Before the election, no one wants to admit the evidence or the reality that the United States is in a recession. The European Union readily admits their recession. The U.S. government and its house of paid economists proudly hang onto false hope as if a recession is the end of the world.
Americans cannot deny the effects of the current economic crisis. Admitting a recession is likely to do little where the election is concerned, but there is always hope for the current administration. What most Americans do realize is that the economic crisis is a national security issue that was brought about by politicians in Congress and compounded by short-sightedness.
The media and the perception of confidence took a temporary nosedive after a banner day at the global superpower. There is so much going on, who can really know what is really driving the situation except perhaps confusion? The bottom line is that investors will continue to fret about the stock market and take profits while they can, even in a volatile market. That is human.
As part of the new building blocks in the national economy, the U.S. Treasury finally confirmed plans to use the initial $250 billion to invest in large banks and former investment banks with conditions. All but one bank took the federal government up on the offer. President Bush has requested another $100 billion for bailout aid as well as a move for the Federal Reserve to start buying up short-term debt from companies. Meanwhile, Henry Paulson has hired Mellon Bank of New York to assist the U.S. Treasury in buying failed mortgage securities or troubled assets.
As usual, the Federal Reserve’s main preoccupation is to manipulate public perception of interest rates and the classical perception of low inflation. Ben Bernanke is keenly interested in keeping national confidience in the hope of somehow strengthening the dollar and curbing the tide of what is proving to be nasty inflation in a time of wage stagnation. The Fed simultaneously manages interest rates while working to keep the economy from dropping into a recession. Uncle Ben has his work cut out for him, especially since we are probably already in a recession by his own definition. If he knows that, he isn’t saying. No surprise there. Besides, inflation is now a back door issue.
Uncle Ben has been busy on the dollar and liquidity front as well. Unknown trillions of dollars have been forced into the U.S. banking system in an effort to get banks moving again. Uncle Ben has been working with the help of central bankers around the globe to make this happen. So far, the efforts haven’t worked. One of the conditions on U.S. bailout funds for banks is that the money is used for loans instead of bank protection, which may begin to change the banking equation soon. Whether that condition works remains to be seen.
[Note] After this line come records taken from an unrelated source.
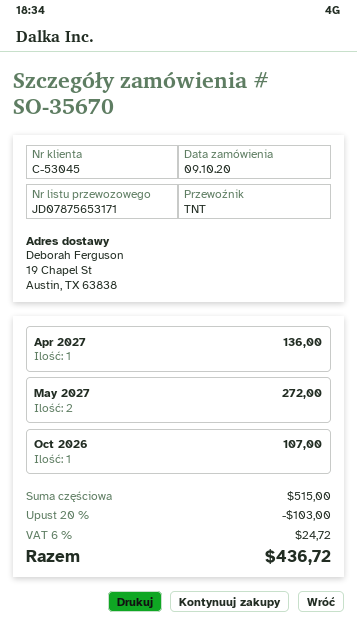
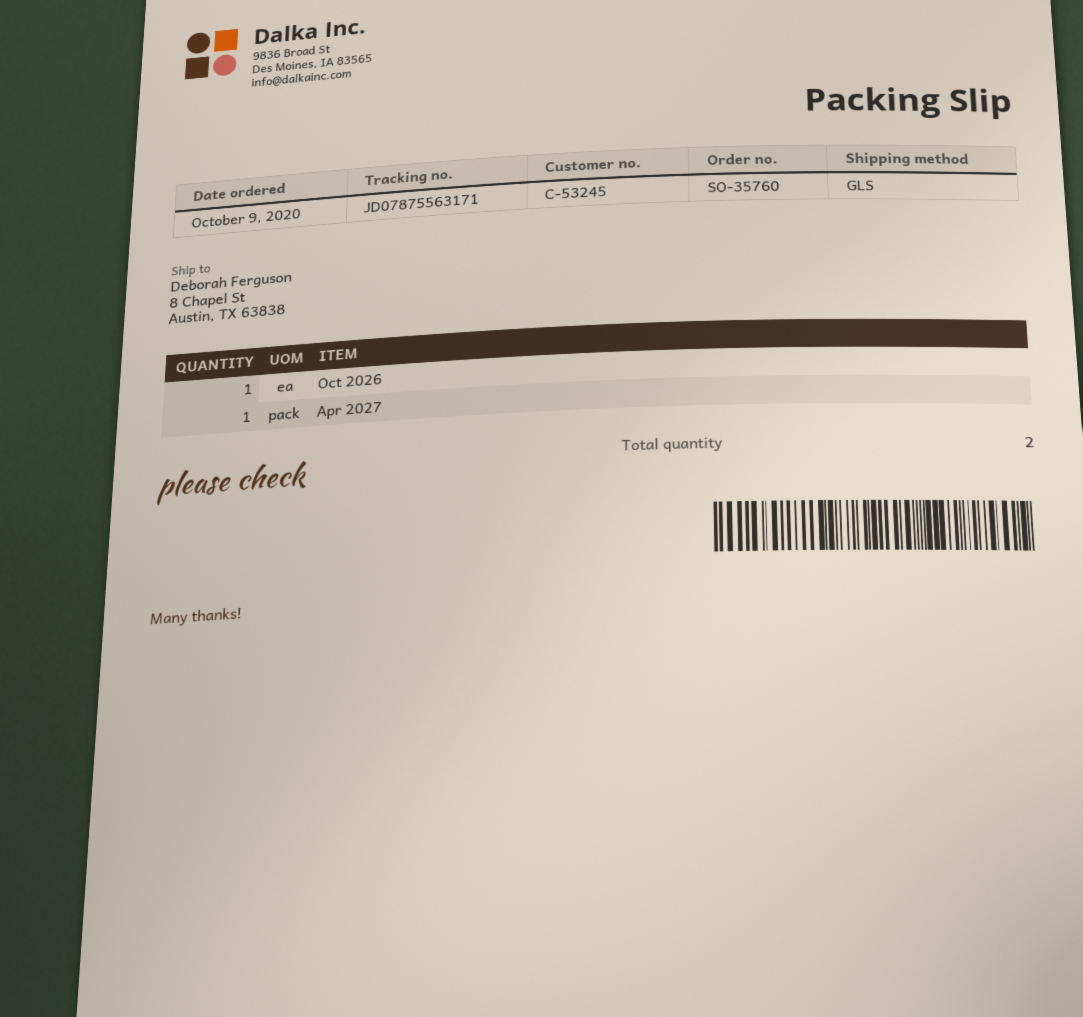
order number: SO-35670 -> SO-35760
customer number: C-53045 -> C-53245
shipping method: TNT -> GLS
tracking number: JD07875653171 -> JD07875563171
ship to: 19 Chapel St, Austin, TX 63838 -> 8 Chapel St, Austin, TX 63838
May 2027: 2 -> none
All this money flowing would appear to generate some positive and decisive activity. A nationally-recognized recession seems evident as Corporate America and Corporate Multinationals are starting to reap financial declines, further jeopardizing any chance at economic expansion and further withering job prospects. Huge injections of cash are generating one large problem that will come home with a vengeance given some time: a rather stiff inflation rate. The U.S. will soon wish for today’s inflation. But, we live in the real world, so we consider the price of food and fuel without faking the facts. Other issues like a high jobless rate coupled with that inflation will be still worse. Could stagflation be around the corner or are we already there? That depends on who you ask. ~ E. Manning
Governments and central banks around the world grasped at measures to contain the fast-spreading financial crisis today. Investor confidence reflected on global stocks. According to the media, investors have finally decided that a recession is inevitable.
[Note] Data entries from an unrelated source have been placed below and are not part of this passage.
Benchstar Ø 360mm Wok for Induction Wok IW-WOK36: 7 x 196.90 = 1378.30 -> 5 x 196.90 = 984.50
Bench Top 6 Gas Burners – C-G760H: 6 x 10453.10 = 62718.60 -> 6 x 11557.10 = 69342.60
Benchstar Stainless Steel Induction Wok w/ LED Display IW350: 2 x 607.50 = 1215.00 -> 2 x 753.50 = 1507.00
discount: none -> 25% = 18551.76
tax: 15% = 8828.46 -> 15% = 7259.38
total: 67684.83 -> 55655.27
The more powerful members of the EU have reacted in panic as market volatility continues. Similar events continue to unveil with bailouts in the works. Even Fortis has new ownership. In panic, central bankers are dumping billions of euros on the market, creating another global monetary inflation hazard. A few national banks throughout the EU have moved to guarantee depositor funds causing a rash of capital movement to guaranteed banks and undermining financial security for others. More European governments followed Germany’s lead offering guarantees to savers in a frantic effort to calm fears among investors over the worst financial crisis in 80 years. The big losers portend to be the shareholders of these institutions.
The British government has promised on Monday to protect citizens in the face of global financial turmoil. Investors are terrified that the government will require partial ownership in exchange for the bailout.
For more than a week, the U.S. Federal Reserve has been working to find new ownership and capital to cover to bankrupt Wachovia Bank, even issuing and quickly retracting their statements as deals have fallen through. Right now, the Fed is trying to coax Citigroup and Wells Fargo to break up the Wachovia’s assets. Even the Fed is learning to temper its enthusiasm as deals are worked out.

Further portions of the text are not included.